Unfortunately, other than a great performance by Kurt Russell, there's nothing to recommend. Looking for realism and originality? Keep it moving, buddy.

With all the cops killed in the line of duty, and all the real murders/kidnappings etc. that scroll along the bottom edge of the TV screen everyday, you can't tell me that there aren't great story ideas of really good cops catching really bad guys out there. Why Kurt Russell couldn't turn in a great performance playing one of these cops is beyond me. But what I do I know? I'm just an ex-cop.

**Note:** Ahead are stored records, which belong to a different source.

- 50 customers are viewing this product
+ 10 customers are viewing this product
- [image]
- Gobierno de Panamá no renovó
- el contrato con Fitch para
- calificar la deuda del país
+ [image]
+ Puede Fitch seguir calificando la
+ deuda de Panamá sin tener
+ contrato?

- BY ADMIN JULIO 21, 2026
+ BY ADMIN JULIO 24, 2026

"Dark Blue" is based on a story by James Ellroy who also wrote the novel "L.A. Confidential." And his themes can be summed up as: Corrupt, alcoholic LAPD officer gets involved in: (choose one or more) murder, sex scandal/political corruption, satanic ritual/animal abuse and must make one desperate last stand. Some people really like Ellroy's work. But here's the definitive comment about this literary Angeleno as far as I'm concerned: He lives in Kansas. Which might explain his lack of knowledge about police procedures and investigations.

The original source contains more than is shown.